1. **Endpoint (URL):** The address where the data lives (e.g., `api.twitter.com/v2/tweets`).
2. **Method:** What you want to do (`GET` to fetch, `POST` to send).
3. **Headers:** Metadata like your **API Key** or the format you want (`Content-Type: application/json`).
4. **Parameters:** Filters for the data (e.g., `?start_date=2023-01-01`).

## 2. Common API Architectures in ML

### A. REST (Representational State Transfer)

The most common architecture. It treats every piece of data as a "Resource."

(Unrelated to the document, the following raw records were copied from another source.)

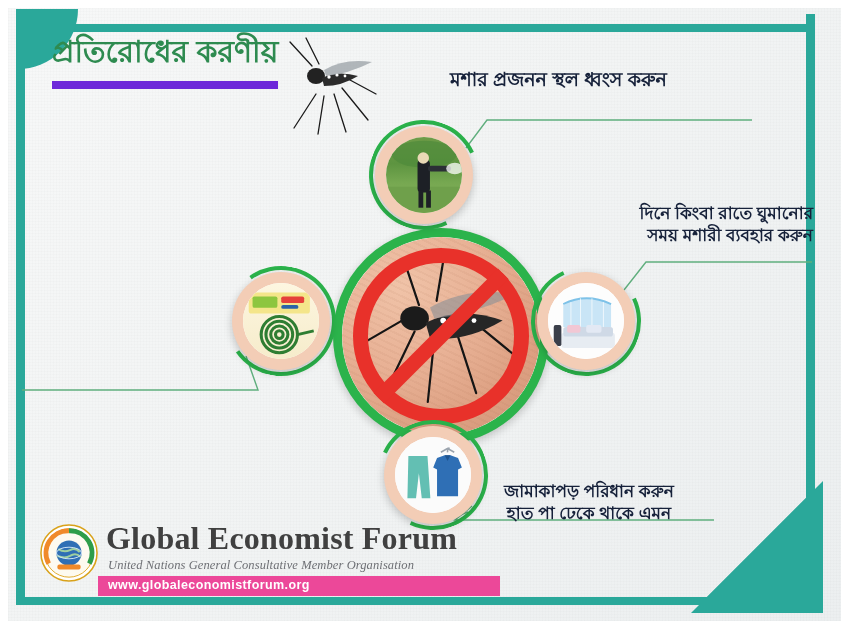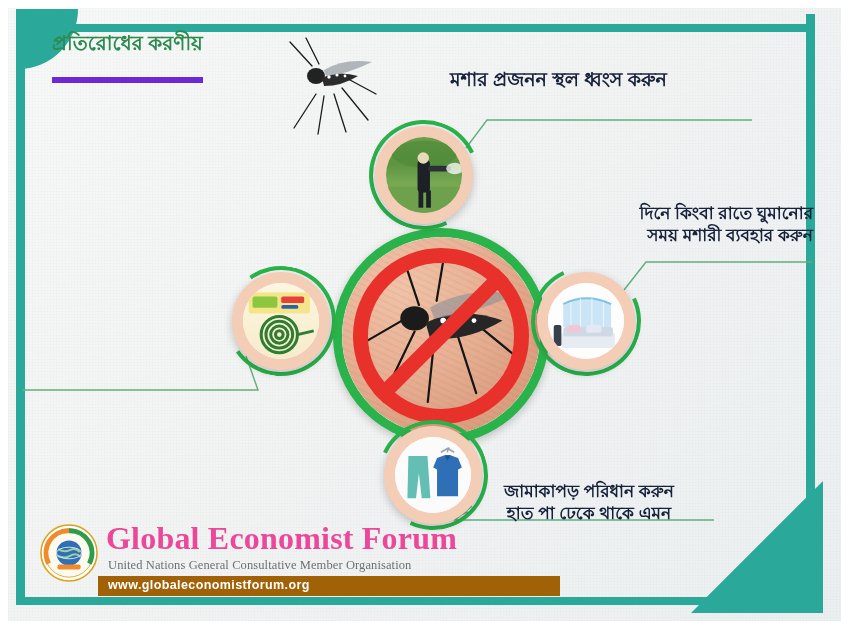"প্রতিরোধের করণীয়" .title-sub { border-bottom: 6px solid #6d28d9 -> 8px solid #6d28d9; font-size: 20px -> 30px; padding-bottom: 16px -> 2px }
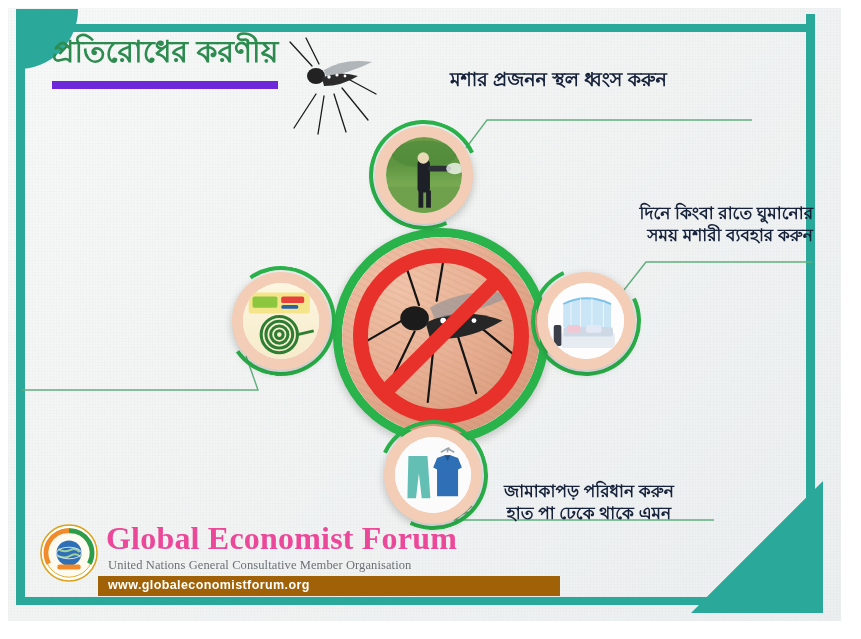"Global Economist Forum" .brand { color: #ec4899 -> #404040 }
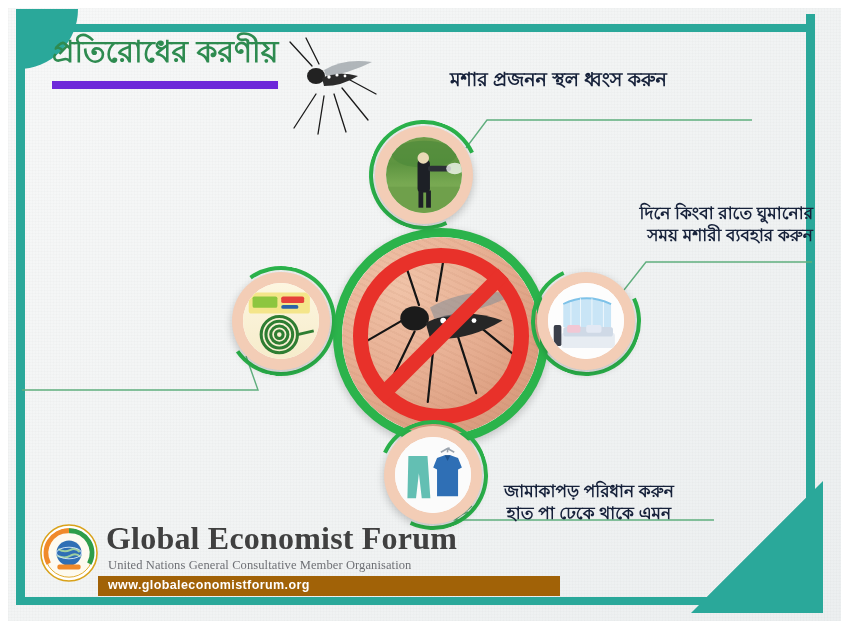"United Nations General Consultative" .brand-sub { font-style: none -> italic }
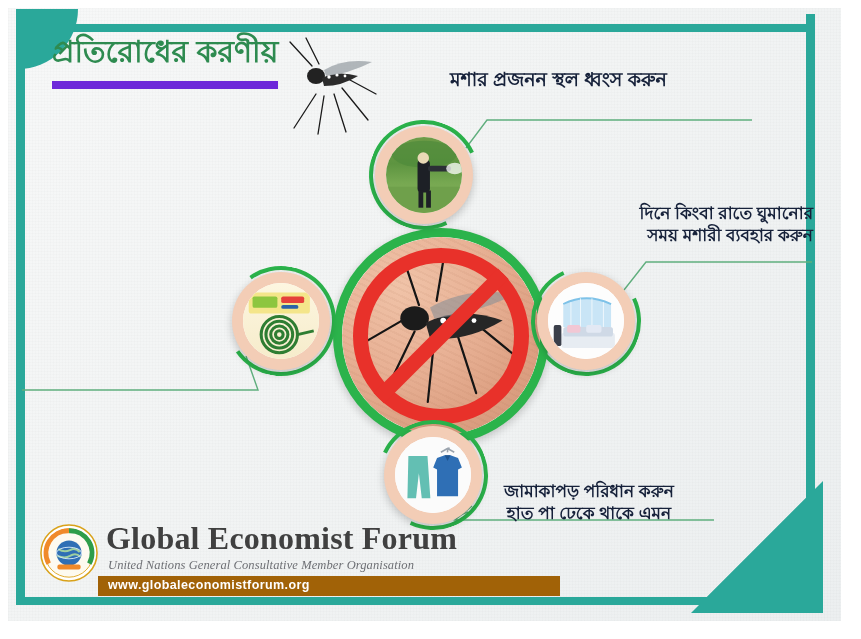"www.globaleconomistforum.org" .url-bar { background: #a16207 -> #ec4899; width: 462px -> 402px }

* **Best for:** Standardized data fetching.
* **Format:** Almost exclusively **JSON**.

### B. GraphQL

Developed by Meta, it allows the client to define the structure of the data it needs.

* **Advantage in ML:** If a user profile has 100 fields but you only need 3 features for your model, GraphQL prevents "Over-fetching," saving bandwidth and memory.

[Image comparing REST vs GraphQL data fetching efficiency]

### C. Streaming APIs (WebSockets/gRPC)

Used when data needs to be delivered in real-time.

* **ML Use Case:** Algorithmic trading or live social media sentiment monitoring.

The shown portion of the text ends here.